As well as Reich, Foals cite minimal, German techno tracks such as “Plumbicon” by Monolake and “Dead Man Watches the Clock” by Dettman/Klock. “But we like all kinds of stuff,” says Yannis. “Devo, Glenn Branca, Battles, Arthur Russell, Nelly Furtado. Justin Timberlake. Jack listens to electronica. We like taking the best bits of other music and forming a new whole. That’s not an original idea, but I think what comes out of it is fresh.”

Live, Foals don’t so much fizz with energy as explode like a well-shaken bottle of champagne. &ld quo;It’s like we’re all battling for supremacy on stage,” says Edwin. It’s no exaggeration to say they are the best new live band in the UK.

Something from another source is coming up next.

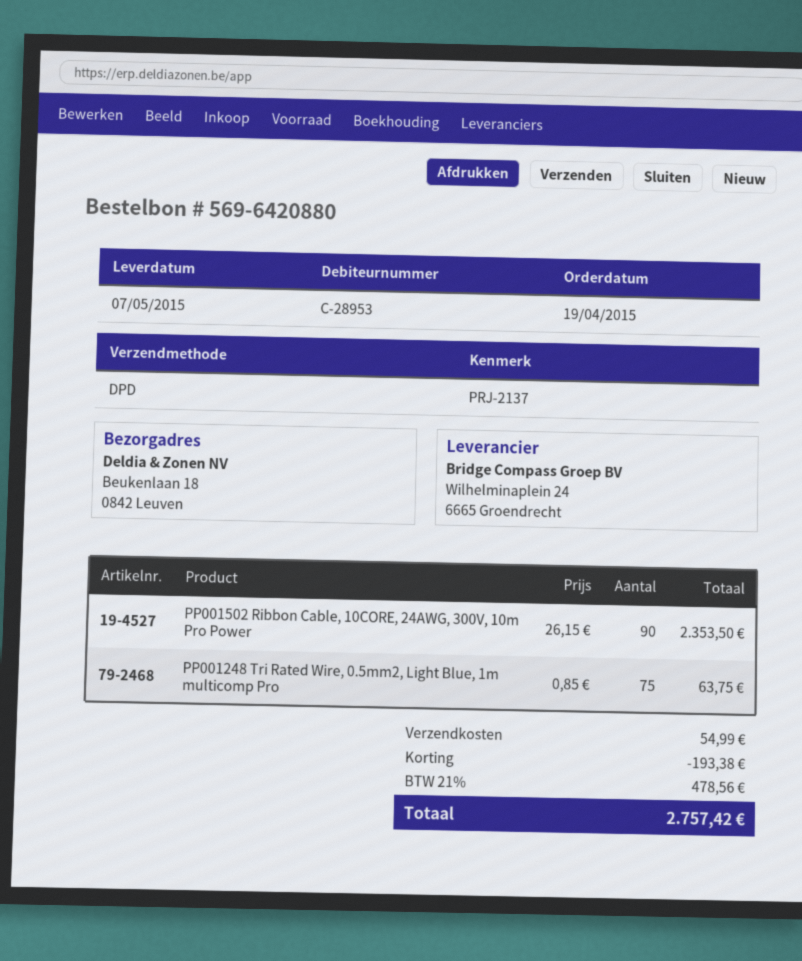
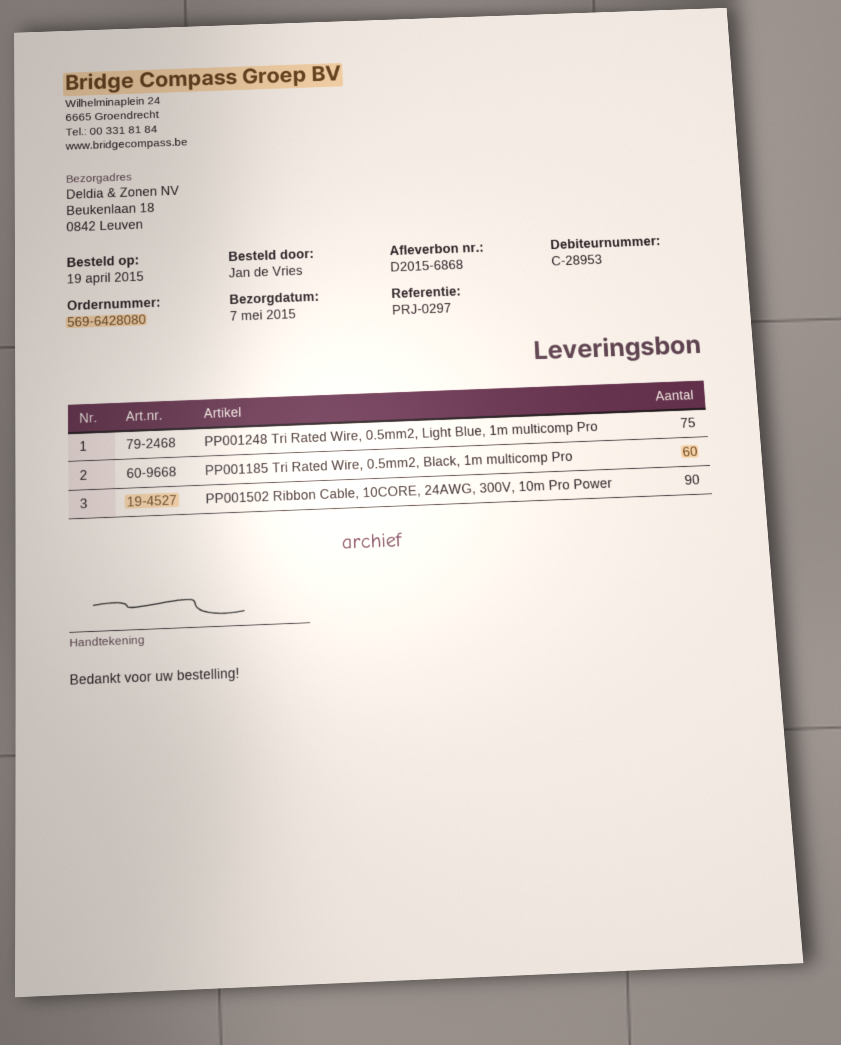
order number: 569-6420880 -> 569-6428080
reference: PRJ-2137 -> PRJ-0297
PP001185 Tri Rated Wire, 0.5mm2, Black, 1m multicomp Pro: none -> 60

Meanwhile, the lyrics are striking, surreal images seemingly disconnected from the music, boyhood reveries drifting over crystalline soundscapes. “They’’e not narratives,” says Yannis. “They’re usually an image that’s seared on my brain. For example, “Balloons” is a love song, but I had this image of hot-air balloons being elevated on some strange fuel. I had this image of thousands of hot-air balloons in the sky. Other lyrics are about partying and girls, but at the same time they’re about sine waves and cosine waves. I want the lyrics to heighten the music, not to smother it.”

The sometimes surreal lyrical imagery is complemented by Foals’ artwork, all of which is created by the “sixth member of the band,” Tinhead. “He creates something visual that matches what we want the music to sound like,” says Yannis. “There are all these weird lines, humming birds and bright colors. He chops up things like Soviet imagery and pastes it next to flowers. That cut ‘n’ paste approach reflects the music.”

But what about Andy Roddick?

“I read a book by David Foster Wallace called Infinite Jest,” says Yannis. “It’s about drugs and tennis. I’m fascinated with tennis. I like Roddick because he’s an all-American hero; he could be out of The Great Gatsby. He’s got the fastest serve ever. It’s beautiful. It’s like ballet. It’s so clinical. I’m more into Andy Roddick than any musician. I based the lyrics for our song “The French Open” on the Andy Roddick/Lacoste advert.”

“No, we don’t understand his obsession with Roddick either,” says Edwin.